Records for the task »
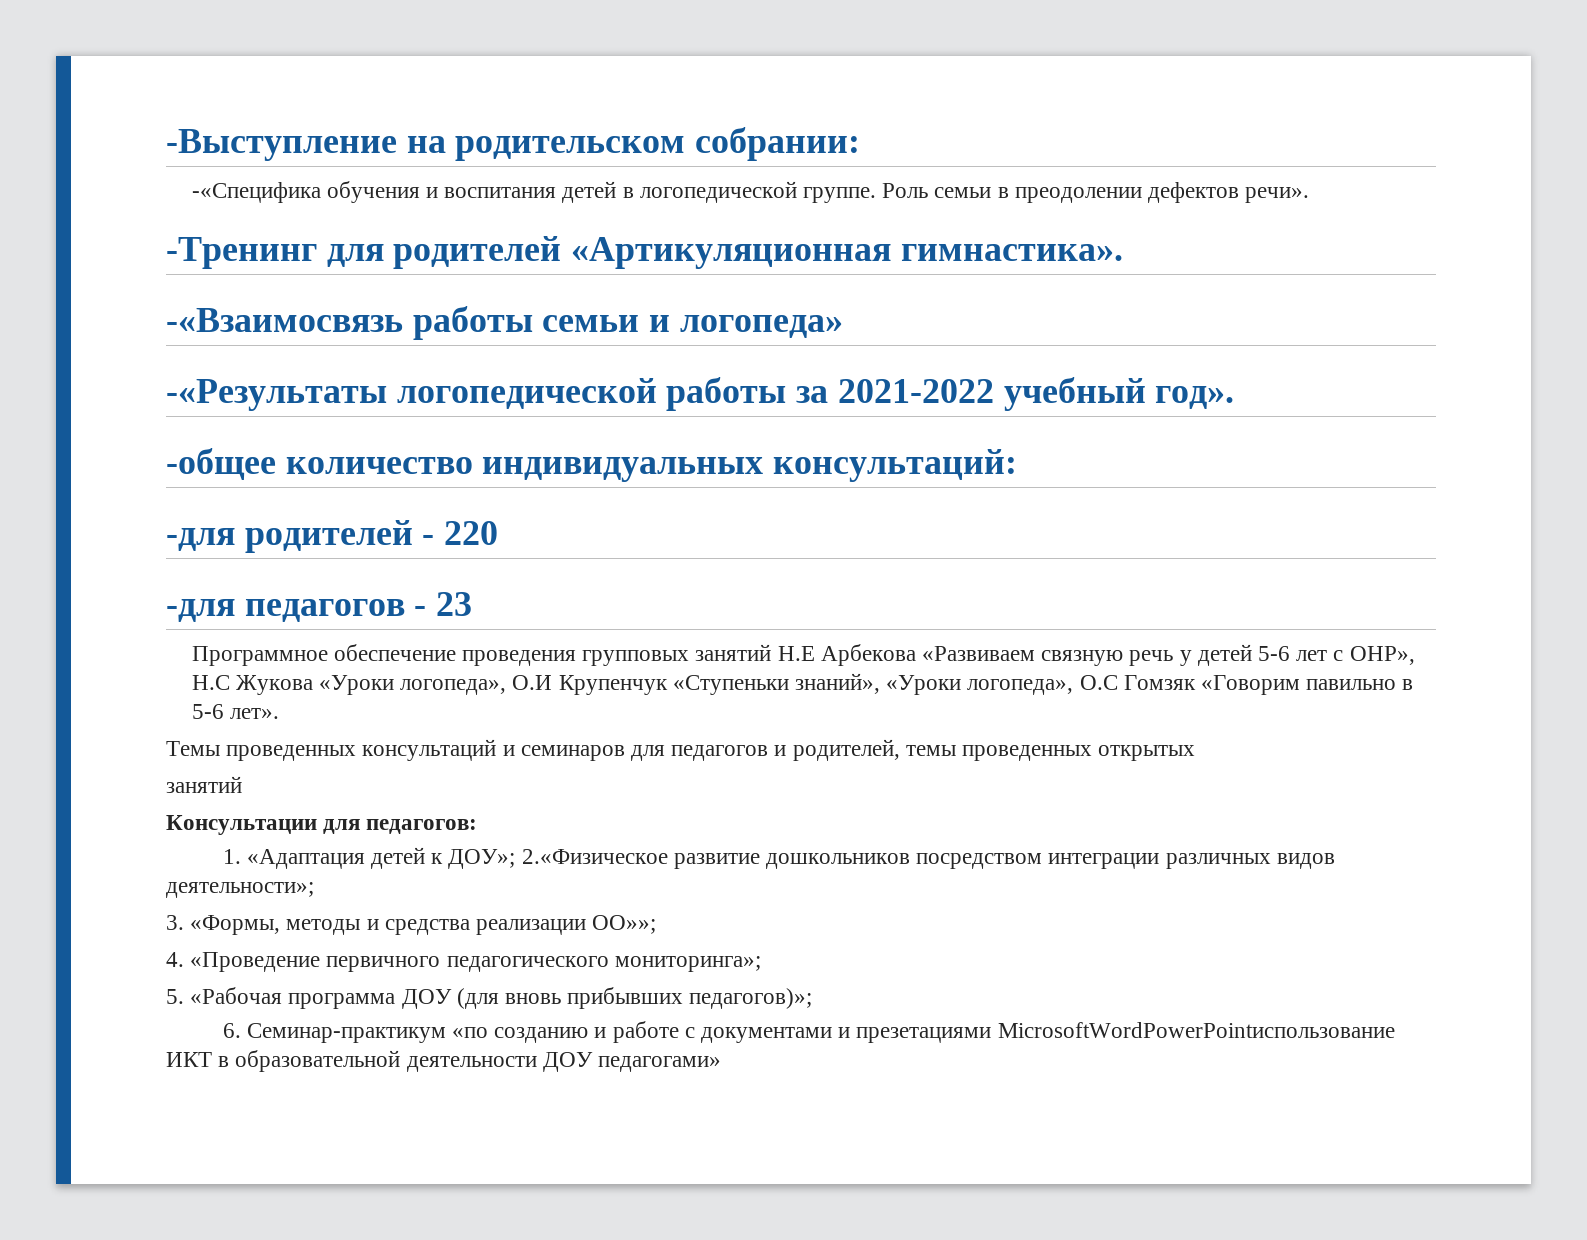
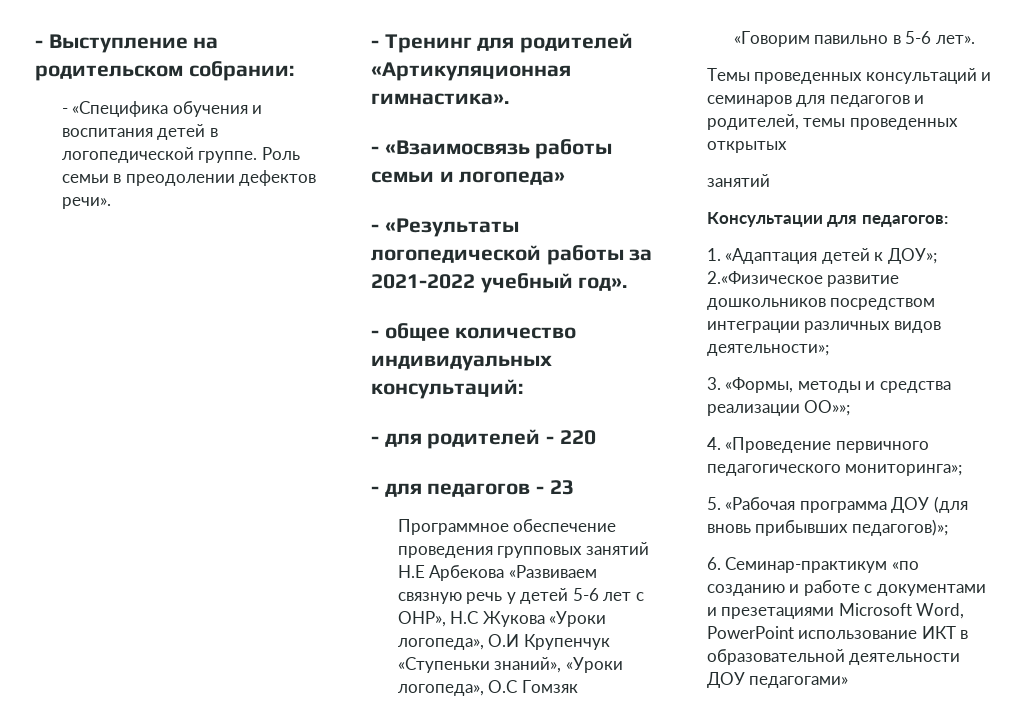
- -Выступление на родительском собрании:
+ - Выступление на родительском собрании:
- -«Специфика обучения и воспитания детей в логопедической группе.
+ - «Специфика обучения и воспитания детей в логопедической группе.
- -Тренинг для родителей «Артикуляционная гимнастика».
+ - Тренинг для родителей «Артикуляционная гимнастика».
- -«Взаимосвязь работы семьи и логопеда»
+ - «Взаимосвязь работы семьи и логопеда»
- -«Результаты логопедической работы за 2021-2022 учебный год».
+ - «Результаты логопедической работы за 2021-2022 учебный год».
- -общее количество индивидуальных консультаций:
+ - общее количество индивидуальных консультаций:
- -для родителей - 220
+ - для родителей - 220
- -для педагогов - 23
+ - для педагогов - 23
- 6. Семинар-практикум «по созданию и работе с документами и презетациями MicrosoftWordPowerPointиспользование ИКТ в образовательной деятельности ДОУ педагогами»
+ 6. Семинар-практикум «по созданию и работе с документами и презетациями Microsoft Word, PowerPoint использование ИКТ в образовательной деятельности ДОУ педагогами»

What this task involves » Without the pictures, output the full listing exactly as it stands.

Exercise output »
- -Выступление на родительском собрании:
+ - Выступление на родительском собрании:
- -«Специфика обучения и воспитания детей в логопедической группе.
+ - «Специфика обучения и воспитания детей в логопедической группе.
- -Тренинг для родителей «Артикуляционная гимнастика».
+ - Тренинг для родителей «Артикуляционная гимнастика».
- -«Взаимосвязь работы семьи и логопеда»
+ - «Взаимосвязь работы семьи и логопеда»
- -«Результаты логопедической работы за 2021-2022 учебный год».
+ - «Результаты логопедической работы за 2021-2022 учебный год».
- -общее количество индивидуальных консультаций:
+ - общее количество индивидуальных консультаций:
- -для родителей - 220
+ - для родителей - 220
- -для педагогов - 23
+ - для педагогов - 23
- 6. Семинар-практикум «по созданию и работе с документами и презетациями MicrosoftWordPowerPointиспользование ИКТ в образовательной деятельности ДОУ педагогами»
+ 6. Семинар-практикум «по созданию и работе с документами и презетациями Microsoft Word, PowerPoint использование ИКТ в образовательной деятельности ДОУ педагогами»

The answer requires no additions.